Article
New Orleans — Concomitant topical treatment with tacrolimus 0.1 percent ointment (Protopic, Fujisawa) does not improve the response of generalized vitiligo to narrowband UVB phototherapy, according to the results of a randomized, double-blind, placebo-controlled, pilot study undertaken by researchers at the University of Texas Southwestern Medical Center.
Research study To be eligible for the study, subjects had to have stable, generalized vitiligo affecting 5 percent to 50 percent body surface area with two symmetrical patches on contralateral anatomic sites measuring at least 2 cm x 2 cm and not located on the face, elbows, hands, knees or feet. The patients underwent NB-UVB therapy three times a week and had their target lesions randomized to twice daily treatment with tacrolimus ointment or petrolatum.
However, tacrolimus was not consistently favored in the between-treatment comparisons of lesion response among the individual patients, and there were no statistically significant differences in the mean percent improvement between tacrolimus and placebo at any visit.
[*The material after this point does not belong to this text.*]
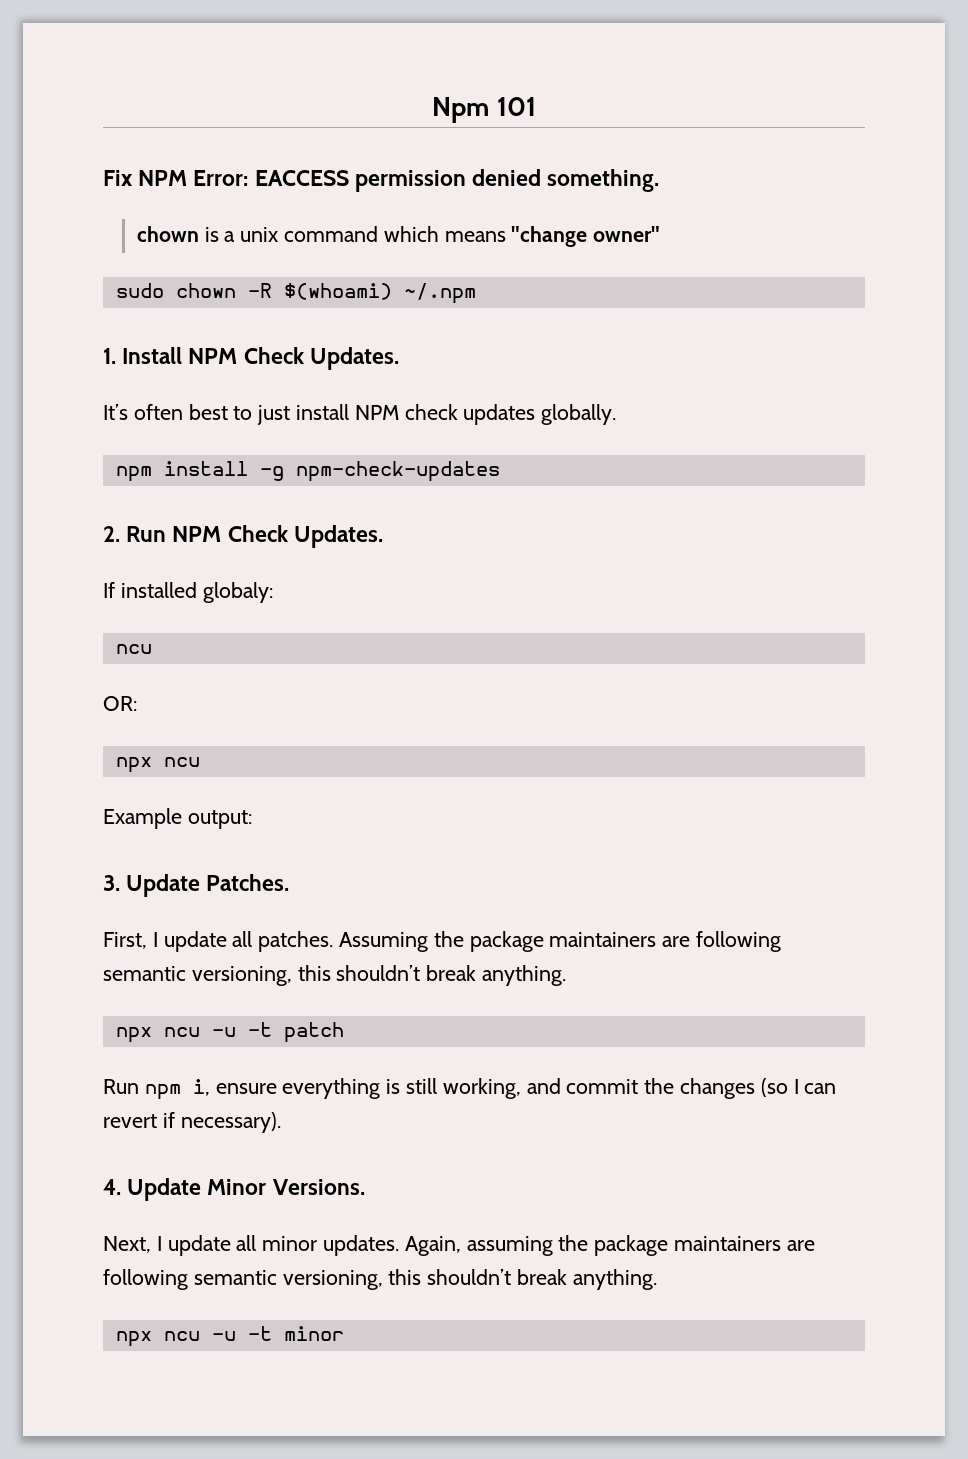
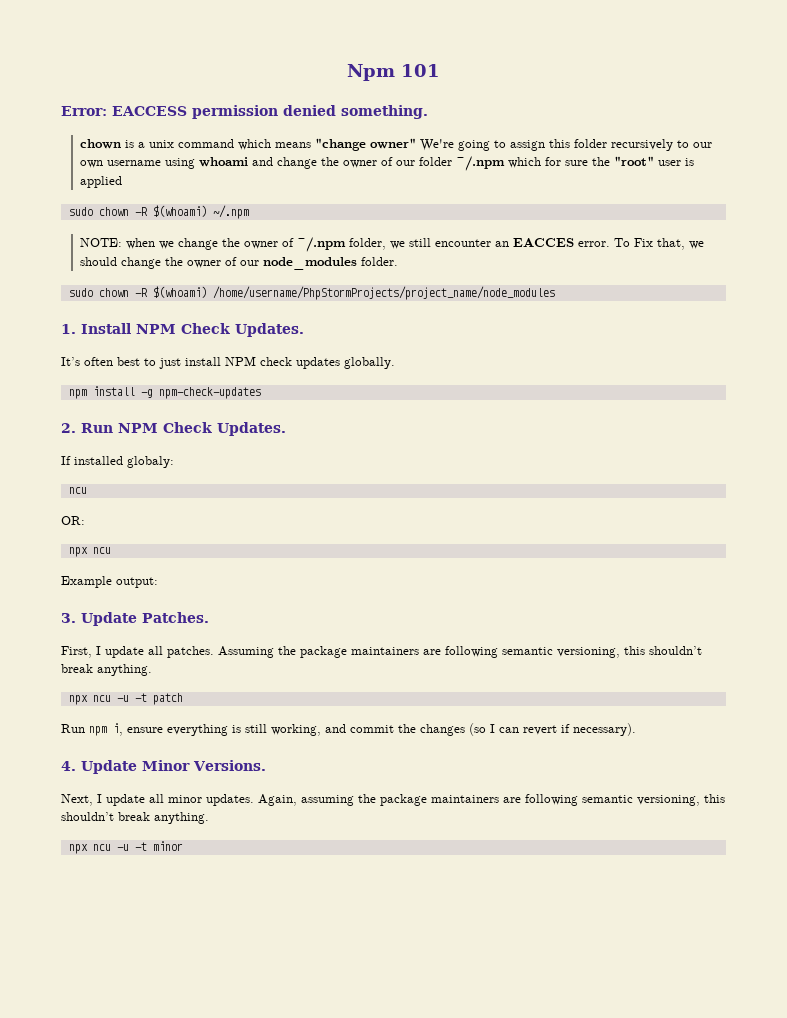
[103,170,188,186] Fix NPM -> (440, 70) none
(661, 234) none -> [419,139,712,151] [79,156,694,171] [79,176,122,188] We're going to assign this folder recursively to our own username using whoami and change the owner of our folder ~/.npm which for sure the "root" user is applied
(476, 293) none -> [79,237,704,252] [79,257,398,270] [68,286,555,300] // NOTE: when we change the owner of ~/.npm folder, we still encounter an EACCES error. To Fix that, we should change the owner of our node_modules folder. // sudo chown -R $(whoami) /home/username/PhpStormProjects/project_name/node_modules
Interpreting findings "Monotherapy with topical tacrolimus has been reported effective for repigmenting vitiligo, especially patches located on the face and neck. Hypothesizing that phenomenon might be explained by exposure of those anatomic sites to UV light and recognizing the efficacy of narrowband UVB for treatment of vitiligo, a systematic study to evaluate the potential synergism of those two modalities seemed to be the next logical step," Dr. Mehrabi says.
"Failure to find any difference between treatment groups in this investigation came as a surprise, even given our small patient population. Larger studies will have to be performed to detect a difference between the two groups.
Inclusion criteria The inclusion criteria for the pilot study allowed entry only of patients with skin phototypes III-VI, with the aim of minimizing risks of adverse events with narrowband UVB phototherapy. The patients who entered the study represented phototypes III-V.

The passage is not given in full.